Figure 13: Schematic diagram showing the fate of DSFNPs and sequence of events leading to cytotoxicity as revealed by this study. Uptake of the DSFNPs by receptor-mediated endocytosis, their accumulation in lysosomes, lysosomal breakdown, drug entry into mitochondria, the redox events culminating in the killing of brain tumor cells are represented.


Cell lines and cell culture

Human brain cancer cell lines DAOY and T98G were obtained from the American Type Culture Collection (ATCC, Rockville, MD). T98G and DAOY cells were cultured in Dulbecco’s minimum essential medium (DMEM) (Corning) supplemented with 10% fetal bovine serum (Atlanta Biologicals Inc.) and antibiotics. All cells were cultured in a humidified atmosphere with 5% CO2 at 37°C.


Female CD-1 mice, female athymic nude (nu/nu) mice, and the triple immune-deficient NCG (NOD CRISPR Prkdc Il2r gamma) mice were obtained from Charles River Laboratories. All animal procedures were performed according to the Institutional Animal Care and Use Committee (IACUC) guidelines.

Chemicals, antibodies, and other reagents

Disulfiram was purchased from Sigma (St Louis, MO). The m-polyethyleneglycol-polylactic-glycolic acid (mPEG-PLGA) polymers were purchased from Advanced Polymer Materials Inc. (Montreal, Canada). Solvents were purchased form Fisher Scientific. The near-infrared dye, 1,1′,3,3,3′,3′- Hexamethyl indotricarbocyanine iodide (HITC), 2′,7′-dichlorofluorescein diacetate (DCF-DA), chloroquine, cyclosporine A (CSA) and rest of the chemical reagents were purchased from Sigma (St Louis, MO). All antibodies were purchased from Cell Signaling Technology (Danvers, MA). Dihydroethidium (DHE), 4,5-dihydroxy-1,3- benzenedisulfonic acid disodium salt monohydrate (tiron), N-acetyl cysteine (NAC), 3,3′- Di-n-hexyloxacarbocyanine iodide (DiOC6(3)) and carbonyl cyanide 3-chlorophenyl hydrazine (CCCP) were from Thermo Fisher. The concentrations of the above reagents used for the study were 5 μM DHE, 25 μM DCF-DA, 1 mM tiron, 3 mM NAC, 2 nM DiOC6(3), 50 μM CCCP and 5 μM cyclosporine A. Lysotracker, Alexa 488- or 594-conjugated secondary antibodies were from Molecular Probes (Carlsbad, CA).

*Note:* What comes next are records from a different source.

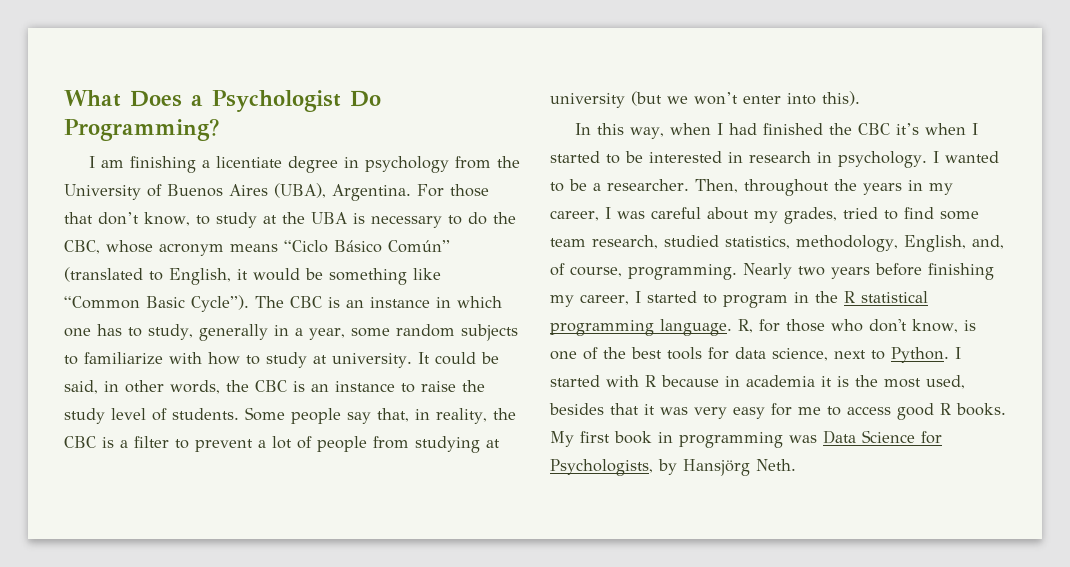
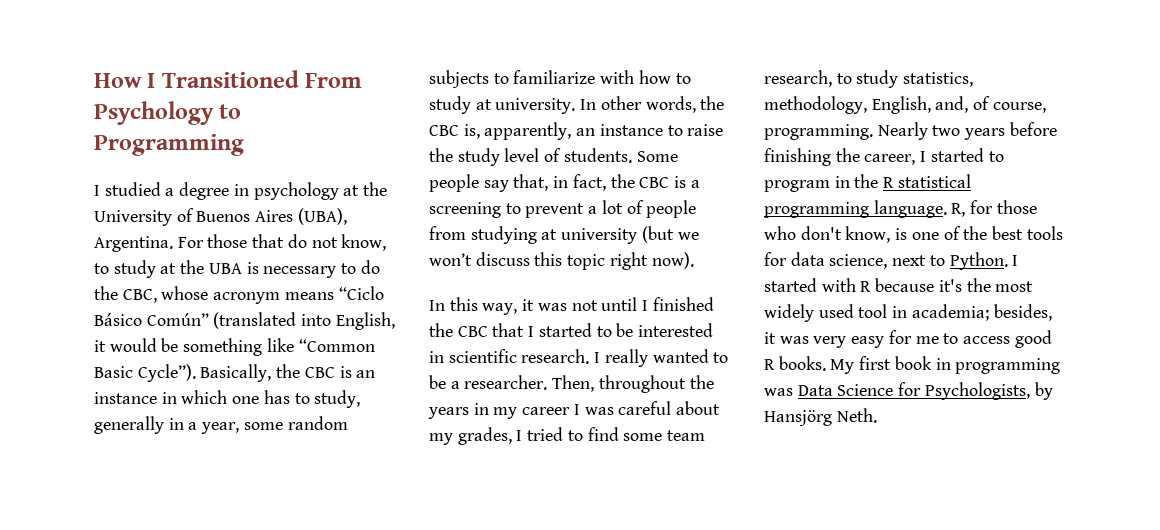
[64,90,381,112] [64,118,219,141] [88,156,282,173] What Does a Psychologist Do Programming? // I am finishing a licentiate -> [94,70,363,88] [94,101,242,125] [94,134,244,156] [94,182,175,196] How I Transitioned From Psychology to Programming // I studied a
[454,156,491,169] from -> [343,185,360,196] at
[98,212,139,225] don’t -> [287,234,338,248] do not
[149,271,163,281] to -> [301,314,332,326] into
[255,296,284,308] The -> [200,364,301,382] Basically, the
[417,352,499,365] [64,380,119,394] It could be said, in -> [580,99,597,110] In
[293,381,305,392] is -> [463,122,572,140] is, apparently,
[436,408,487,424] reality, -> [572,174,606,191] fact,
[134,436,169,448] filter -> [429,202,501,218] screening
[743,91,860,106] [574,123,757,139] enter into this). // In this way, when I had -> [475,252,694,270] [429,297,649,315] discuss this topic right now). // In this way, it was not until I
[895,123,966,135] it’s when -> [492,323,525,337] that
[749,151,939,168] research in psychology. I -> [448,349,648,367] scientific research. I really
[550,210,599,221] career, -> [522,407,571,415] career
(837, 215) none -> [516,430,523,441] I
[664,235,719,247] studied -> [836,70,899,88] to study
[550,295,574,307] my -> [835,148,860,162] the
[725,375,965,389] [549,403,639,415] in academia it is the most used, besides that -> [938,278,1034,292] [764,304,1052,322] it's the most widely used tool in academia; besides,

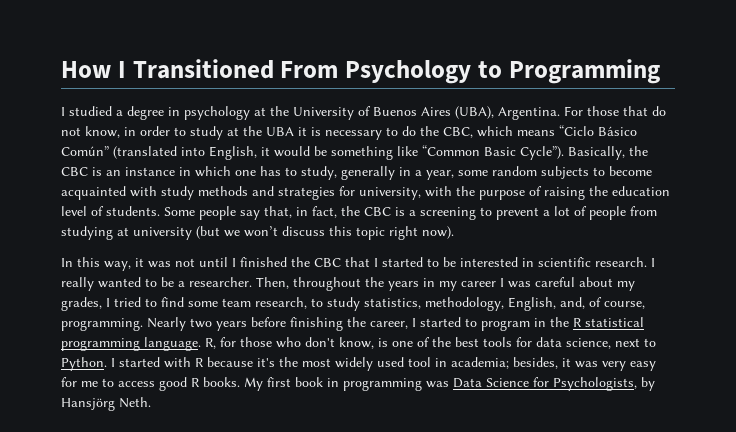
(387, 242) none -> [124,126,170,136] in order
(242, 268) none -> [298,127,307,136] it
[161,286,281,304] whose acronym -> [477,126,513,137] which
[513,70,691,84] [429,96,725,114] [429,122,724,140] [429,148,500,166] familiarize with how to study at university. In other words, the CBC is, apparently, an instance to raise the study -> [609,166,652,176] [61,186,670,200] become acquainted with study methods and strategies for university, with the purpose of raising the education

Preparation of DSF loaded biodegradable PEG-PLGA nanoparticles (DSFNPs)

Single emulsification-solvent evaporation was used to encapsulate DSF into mPEG: PLGA matrix. Nanoparticles formulated in this way contain hydrophobic PLGA as a core and hydrophilic PEG on the surface.

Both disulfiram and polymer were dissolved in acetone, which serves as the dispersed phase. Aqueous phase with or without surfactant was added to the organic phase, dropwise with constant stirring. Stirring was continued to evaporate the organic phase, followed by centrifugation at 30,000 rpm for 45 min to recover the nanoparticles. The pellet obtained was washed and resuspended in distilled water and the nanoparticles were then lyophilized for 48 h. The resulting nanoparticles were stored at 4°C.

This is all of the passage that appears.